質の向上、維持には
北摂総合病院副院長
(医療安全管理担当)    小林一朗
大阪府医ニュース 2005.6.8
 平成16年1月に安全管理部門の責任者に就任してから、他施設のリスク(セーフティー) マネジャーの万達と接する機会が幾度かあり、同様の悩みを持つことを知った。

 日々報告されるヒヤリ・ハットや事故のレポートから、防止策を考案して院内に周知徹底を図り実行する。この周知徹底が極めて困難なのである。中小病院のほとんどで、リスクマネジャー達は兼任である。彼らにとって最も消耗することは、苦労して対策を講じても、なかなか守られず徹底されないことにある。リスクマネジメントにかかわらず、質の改善活動はボトムアップと言いながら、実際は献身的な特定の人達によって支えられている面が大きい。

 病院にとって必要なことは、改善活動のコアになる職員のモチベーションを維持することであり、そのためには全職員にルールの順守を強く求め、公平な評価を行う組織、風土作りが求められる。

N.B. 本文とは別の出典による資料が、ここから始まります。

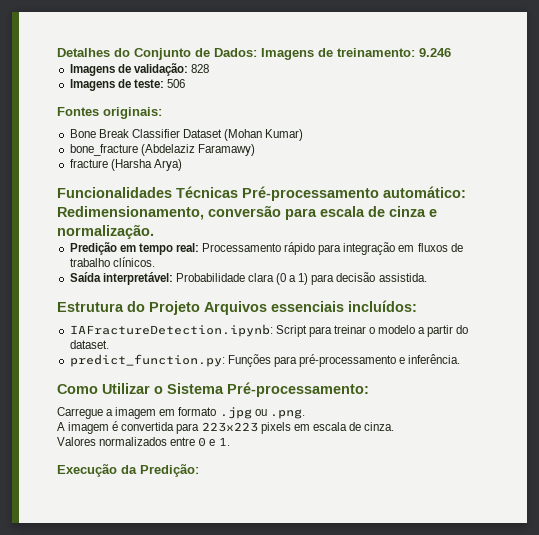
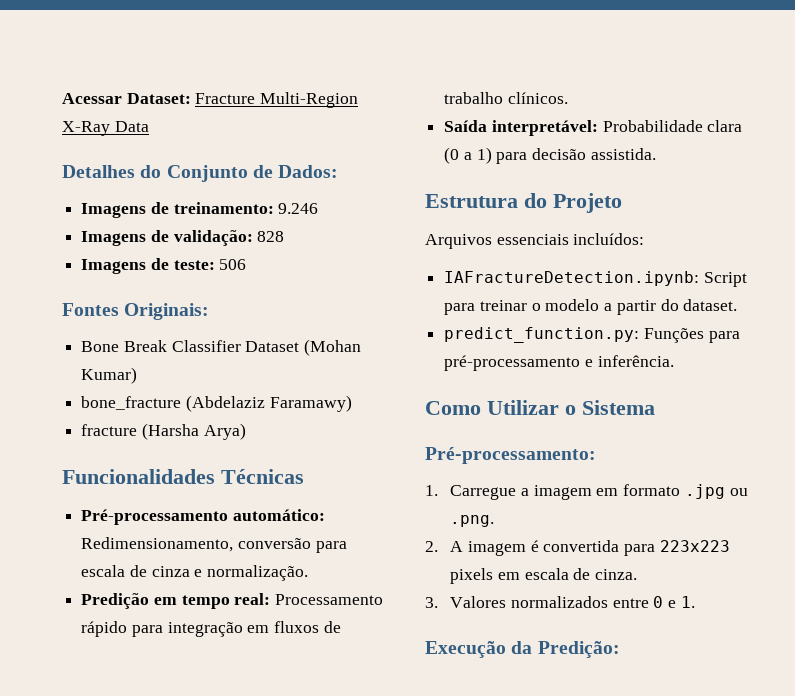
+ Acessar Dataset: Fracture Multi-Region X-Ray Data
- Detalhes do Conjunto de Dados: Imagens de treinamento: 9.246
+ Detalhes do Conjunto de Dados:
+ Imagens de treinamento: 9.246
- Fontes originais:
+ Fontes Originais:
- Funcionalidades Técnicas Pré-processamento automático: Redimensionamento, conversão para escala de cinza e normalização.
+ Funcionalidades Técnicas
+ Pré-processamento automático: Redimensionamento, conversão para escala de cinza e normalização.
- Estrutura do Projeto Arquivos essenciais incluídos:
+ Estrutura do Projeto
+ Arquivos essenciais incluídos:
- Como Utilizar o Sistema Pré-processamento:
+ Como Utilizar o Sistema
+ Pré-processamento:
- Carregue a imagem em formato .jpg ou .png.
+ 1. Carregue a imagem em formato .jpg ou .png.
- A imagem é convertida para 223x223 pixels em escala de cinza.
+ 2. A imagem é convertida para 223x223 pixels em escala de cinza.
- Valores normalizados entre 0 e 1.
+ 3. Valores normalizados entre 0 e 1.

一方、安全管理体制の義務が法的に定められたが、診療報酬上は未整備による減算というマイナス評価である。質の向上は法律の義務付けや、医療機関や医療従事者の高い志だけで行われるのではなく、経済的インセンティブがあって然るべきである。

 日本医療機能評価機構の病院評価機構については、法的な義務はないが、最近では受審病院が急増している。これにより院内での意識の統一を図りやすく、その過程で著しく改善効果が得られることは経験から実感しているものの、いわば最高到達点での評価である。認定後は、受審以前に逆戻りという話も聞こえなくもない。受審の準備にはそれなりの費用がかかるが、受審後も質を維持し向上させる費用は大きいのである。